Queste guerre, gli stati Europei, le conoscono bene, ma non le stanno vivendo nella loro quotidianità , ma dallo schermo del proprio telefono, in HD, 4k,  causando un’inevitabile “dissonanza cognitiva”: una guerra di nervi, fatta in trincee immaginarie ,confini fragili, pronti a dissolversi in un attimo; Riesce bene l'azione di fregarsene e andare avanti, con la paura che una possibile escalation ci possa travolgere, come se il ciclone degli eventi non toccasse anche la nostre acque, ma con la paura che un giorno i radar potrebbero rilevate un’anomalia del clima, potrebbe avvertire l’inizio della tempesta.

Se all’esterno i palazzi delle città europee appaiono intatte, se i radar non tracciano stormi di bombardieri sopra le teste dei loro cittadini, sarebbe un errore fatale credere che la guerra sia stata debellata.


Essa ha semplicemente cambiato stato fisico: da solida e pesante come il piombo, un’oggettiva presa di distanza di una qualche Provvidenza divina, è diventata gassosa, inafferrabile , digitale, penetra nelle case sotto forma di segnali elettrici, si è annidata nei sogni trasformandoli in una perenne veglia armata.

Oggi, nel 2026, ogni cittadino Europeo porta la propria guerra in tasca, tutti i giorni, tutto il giorno.

Lo schermo dello smartphone non è più una finestra sul mondo, la possibilità di godere di acqua fresca ad ogni tappa, ma una stretta lente da cui si osserva, terrorizzati o eccitati, il crollo di certezze che credevamo eterne.


Non ci sono caduti sul campo, ma ci sono milioni di “Veterani di guerra” psichici: persone che, pur vivendo nell’abbondanza, soffrono di quella che Byung-Chul Han definisce la “società della stanchezza”: uomini come soldati, colonnelli, generali, che si auto-sferzano, legati a  catene immaginarie, che obbligano a tenere lo sguardo chino, costretti a una performance costante, a una felicità di facciata che nasconde un'esplosione collettiva, una ferita che non sanguina ma che incancrenisce l’anima, le toglie quel soffio che piace tanto a chi detiene ancora qualche speranza.

In questa nuova “guerra interiore”, le battaglie si combattono a colpi di commenti d’odio: lo scontro feroce degli stati, e di chi li abitano, su territori teorici, come la difesa di un’identità, l’appartenenza a una fazione politica, la visione di un futuro climatico quanto più decadente e flebile.

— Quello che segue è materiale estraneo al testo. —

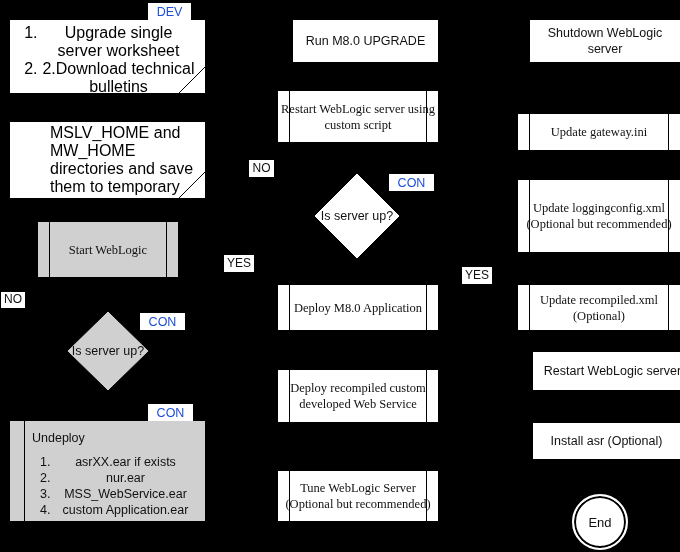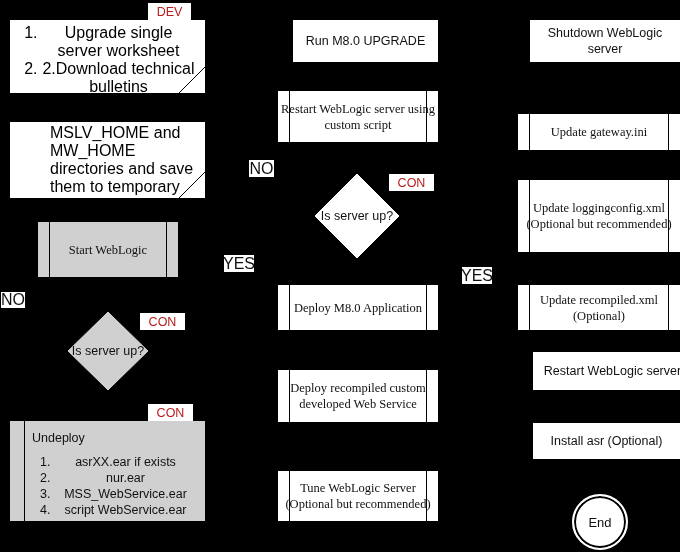--- a/index.html
+++ b/index.html
@@ -35,24 +35,24 @@
   
   .diamond{position:absolute;}
   .diamond .dshape{position:absolute;left:0;top:0;}
   .diamond .dlabel{position:absolute;left:0;top:0;width:100%;height:100%;
      display:flex;align-items:center;justify-content:center;font-size:12.5px;color:#111;}
   
   .circle{position:absolute;border-radius:50%;background:#fff;border:2px solid #fff;
      box-shadow:0 0 0 2px #000 inset;display:flex;align-items:center;justify-content:center;
      font-size:13px;color:#111;}
   
-  .tag{position:absolute;background:#fff;border:1px solid #000;color:#b91c1c;
+  .tag{position:absolute;background:#fff;border:1px solid #000;color:#1d4ed8;
        font-size:12.5px;display:flex;align-items:center;justify-content:center;
        box-sizing:border-box;}
-  .elabel{position:absolute;background:#fff;color:#111;font-size:16px;
+  .elabel{position:absolute;background:#fff;color:#111;font-size:12px;
        display:flex;align-items:center;justify-content:center;padding:0 1px;
        box-sizing:border-box;line-height:1.1;}
 </style>
 </head>
 <body>
 
 <div id="canvas">
 
   <div class="tag" style="left:147px;top:2px;width:45px;height:19px;">
     <span>DEV</span>
@@ -106,21 +106,21 @@
     <span>CON</span>
   </div>
 
   <div class="node barleft lefttext" style="left:10px;top:421px;width:195px;height:100px;display:block;">
     <div class="inner" style="padding:9px 8px 4px 22px;">
       <div style="margin-bottom:8px;">Undeploy</div>
       <ol style="padding-left:22px;">
         <li>asrXX.ear if exists</li>
         <li>nur.ear</li>
         <li>MSS_WebService.ear</li>
-        <li>script WebService.ear</li>
+        <li>custom Application.ear</li>
       </ol>
     </div>
   </div>
 
   <div class="node rect" style="left:293px;top:20px;width:145px;height:42px;">
     <span>Run M8.0 UPGRADE</span>
   </div>
 
   <div class="node predef" style="left:278px;top:91px;width:160px;height:51px;">
     <span>Restart WebLogic server using custom script</span>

Questi aspetti sono decisivi per le “guerre d’identità”, dove il linguaggio ha mutato la sua funzione da ponte su cui a passare, a trincee ideologiche chiuse in sé stesse.


Ecco il “Paradosso del sopravvissuto”: abbiamo così tanta paura del ritorno del ferro e del fuoco, un ritorno della tempesta dopo la quiete, che abbiamo trasformato la nostra pace in un’attesa collettiva, dove il nemico non è più lo “straniero” oltre il confine, ma il vicino di casa che la pensa diversamente.


Mentre l’anziana signora Europa siede al tavolo, per la cena, sente che l’aria intorno a lei è diventata pesante.

 I suoi figli, fissi sulle sedie, non si guardano più negli occhi;  sono vicini, ma non parlano, anzi, sono pronti a scagliarsi l’uno contro l’altro: per un’idea, per un simbolo, per una parola mal pronunciata.